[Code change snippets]
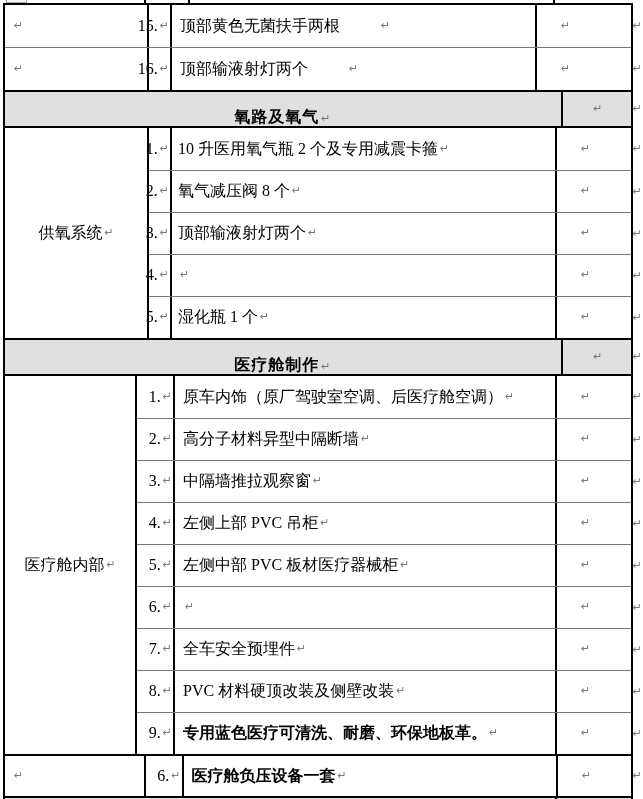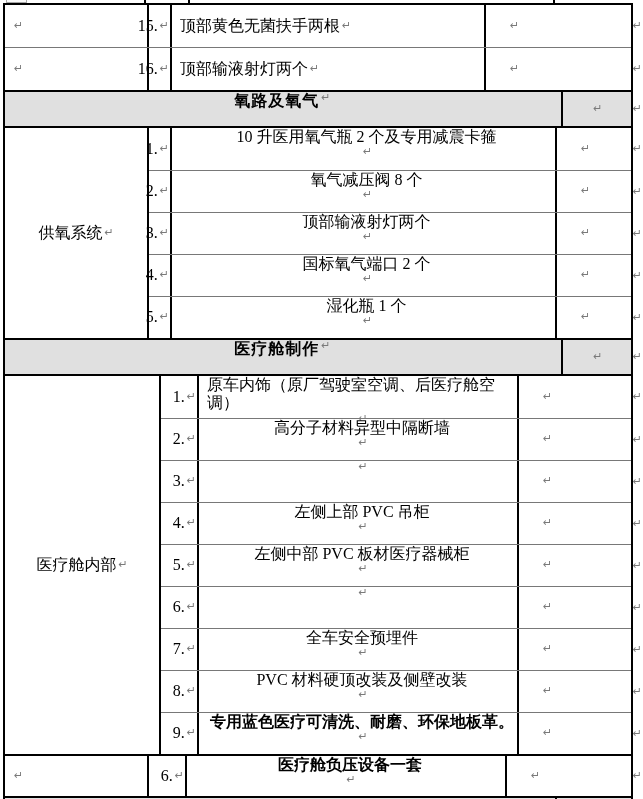"顶部黄色无菌扶手两根" .c-descA { gap: none -> 39px; width: 314px -> 365px }
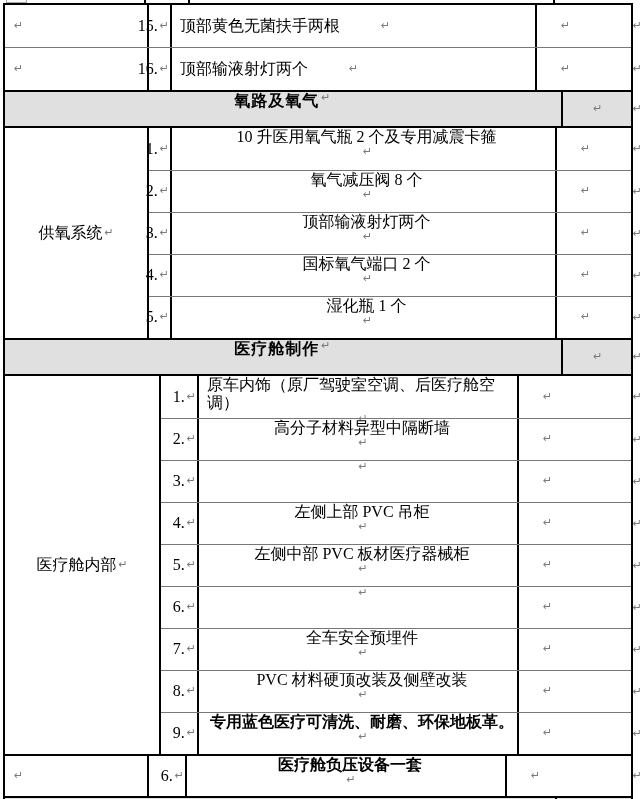"氧路及氧气" .hdr .h-main { align-items: flex-start -> flex-end }
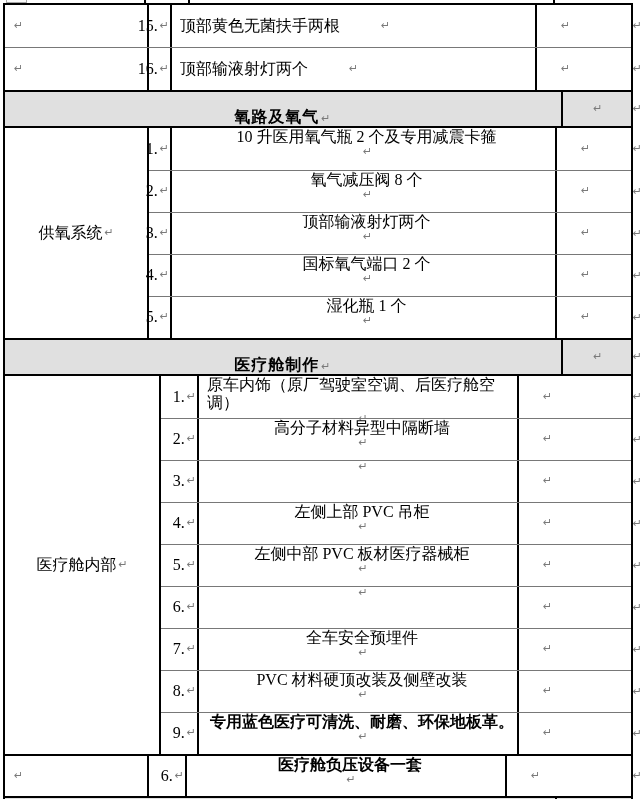"10 升医用氧气瓶 2 个及专用减震卡箍" .c-descB { flex-direction: column -> none }
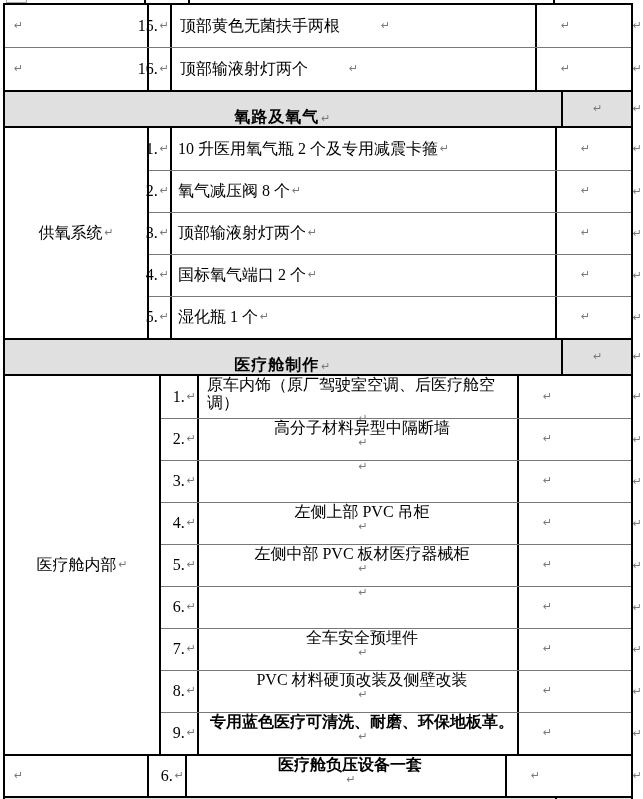"国标氧气端口 2 个" span { html: <span>国标氧气端口 2 个</span> -> none }
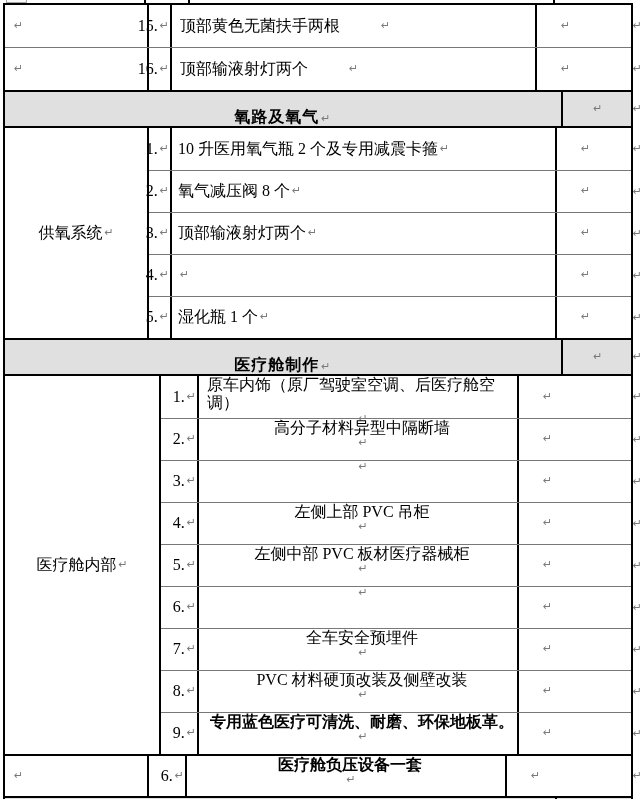"原车内饰（原厂驾驶室空调、后医疗舱空调）" .c-descC { flex-direction: column -> none; width: 320px -> 382px }
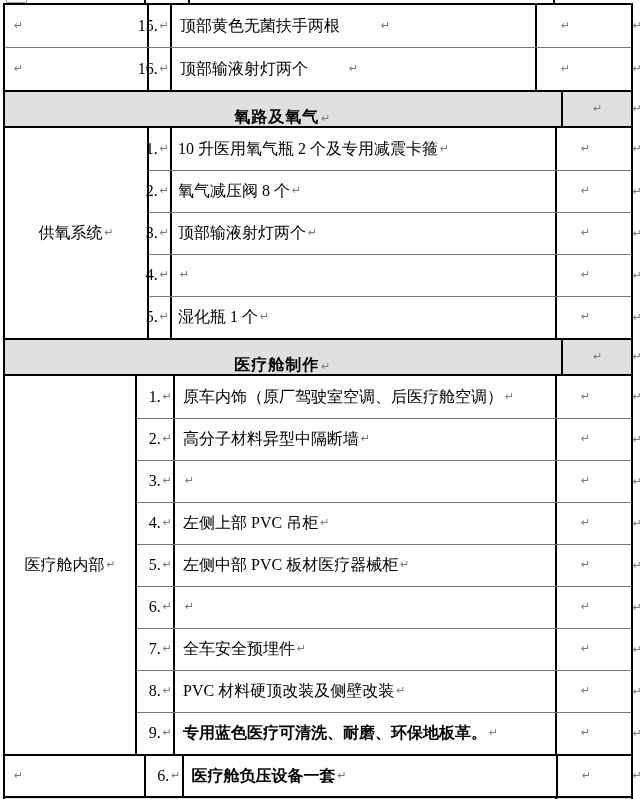"中隔墙推拉观察窗" span { html: none -> <span>中隔墙推拉观察窗</span> }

◆ **Work task**
Leaving aside the images, write out the entries above word for word.

◆ **Reply to the task**
"顶部黄色无菌扶手两根" .c-descA { gap: none -> 39px; width: 314px -> 365px }
"氧路及氧气" .hdr .h-main { align-items: flex-start -> flex-end }
"10 升医用氧气瓶 2 个及专用减震卡箍" .c-descB { flex-direction: column -> none }
"国标氧气端口 2 个" span { html: <span>国标氧气端口 2 个</span> -> none }
"原车内饰（原厂驾驶室空调、后医疗舱空调）" .c-descC { flex-direction: column -> none; width: 320px -> 382px }
"中隔墙推拉观察窗" span { html: none -> <span>中隔墙推拉观察窗</span> }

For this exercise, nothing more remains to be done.